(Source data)
▬▬▬▬▬▬

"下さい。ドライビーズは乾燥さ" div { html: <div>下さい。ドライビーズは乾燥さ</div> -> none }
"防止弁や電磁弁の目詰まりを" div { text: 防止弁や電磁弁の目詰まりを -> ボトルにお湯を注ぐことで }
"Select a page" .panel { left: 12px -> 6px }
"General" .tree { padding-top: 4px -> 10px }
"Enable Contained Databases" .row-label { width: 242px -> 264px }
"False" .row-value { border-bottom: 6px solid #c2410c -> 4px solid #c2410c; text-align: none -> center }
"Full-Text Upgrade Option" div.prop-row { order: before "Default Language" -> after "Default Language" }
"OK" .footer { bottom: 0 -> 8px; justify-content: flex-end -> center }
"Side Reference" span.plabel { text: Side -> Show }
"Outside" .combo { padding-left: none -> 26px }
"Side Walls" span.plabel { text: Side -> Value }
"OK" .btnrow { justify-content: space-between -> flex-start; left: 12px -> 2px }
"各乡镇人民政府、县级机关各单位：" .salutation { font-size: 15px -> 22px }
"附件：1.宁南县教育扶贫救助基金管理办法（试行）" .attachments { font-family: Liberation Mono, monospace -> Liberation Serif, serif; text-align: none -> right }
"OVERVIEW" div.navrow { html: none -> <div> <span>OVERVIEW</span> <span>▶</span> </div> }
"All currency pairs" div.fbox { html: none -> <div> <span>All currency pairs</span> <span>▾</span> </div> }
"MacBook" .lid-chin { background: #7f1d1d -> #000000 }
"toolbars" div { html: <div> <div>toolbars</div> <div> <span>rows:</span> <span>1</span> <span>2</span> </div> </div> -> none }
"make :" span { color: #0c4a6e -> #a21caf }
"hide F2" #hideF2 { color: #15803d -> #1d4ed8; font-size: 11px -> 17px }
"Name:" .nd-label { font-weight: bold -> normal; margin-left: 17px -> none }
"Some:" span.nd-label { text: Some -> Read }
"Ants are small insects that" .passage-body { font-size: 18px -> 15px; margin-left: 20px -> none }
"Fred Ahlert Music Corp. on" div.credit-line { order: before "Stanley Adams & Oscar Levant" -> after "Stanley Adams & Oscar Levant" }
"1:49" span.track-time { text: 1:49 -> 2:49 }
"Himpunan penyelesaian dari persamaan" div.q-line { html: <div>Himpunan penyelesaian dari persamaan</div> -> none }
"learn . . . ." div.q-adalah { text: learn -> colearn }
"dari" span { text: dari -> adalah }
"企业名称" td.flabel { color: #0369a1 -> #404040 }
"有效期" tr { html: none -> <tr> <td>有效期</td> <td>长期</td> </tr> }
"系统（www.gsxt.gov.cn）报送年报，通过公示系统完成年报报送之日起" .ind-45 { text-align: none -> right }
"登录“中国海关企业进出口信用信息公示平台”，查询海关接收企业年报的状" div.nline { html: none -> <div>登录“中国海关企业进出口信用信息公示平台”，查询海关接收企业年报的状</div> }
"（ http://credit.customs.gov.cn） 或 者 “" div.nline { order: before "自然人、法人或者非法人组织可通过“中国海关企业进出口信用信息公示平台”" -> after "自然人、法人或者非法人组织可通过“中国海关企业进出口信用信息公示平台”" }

▬▬▬▬▬▬

WHAT IS NEEDED >>
From the entries above, restate word for word the lines from the line containing "justify-content: space-between ->" to the line containing "are small insects", both ends included, and nothing more.

ANSWER TO THIS TASK >>
"OK" .btnrow { justify-content: space-between -> flex-start; left: 12px -> 2px }
"各乡镇人民政府、县级机关各单位：" .salutation { font-size: 15px -> 22px }
"附件：1.宁南县教育扶贫救助基金管理办法（试行）" .attachments { font-family: Liberation Mono, monospace -> Liberation Serif, serif; text-align: none -> right }
"OVERVIEW" div.navrow { html: none -> <div> <span>OVERVIEW</span> <span>▶</span> </div> }
"All currency pairs" div.fbox { html: none -> <div> <span>All currency pairs</span> <span>▾</span> </div> }
"MacBook" .lid-chin { background: #7f1d1d -> #000000 }
"toolbars" div { html: <div> <div>toolbars</div> <div> <span>rows:</span> <span>1</span> <span>2</span> </div> </div> -> none }
"make :" span { color: #0c4a6e -> #a21caf }
"hide F2" #hideF2 { color: #15803d -> #1d4ed8; font-size: 11px -> 17px }
"Name:" .nd-label { font-weight: bold -> normal; margin-left: 17px -> none }
"Some:" span.nd-label { text: Some -> Read }
"Ants are small insects that" .passage-body { font-size: 18px -> 15px; margin-left: 20px -> none }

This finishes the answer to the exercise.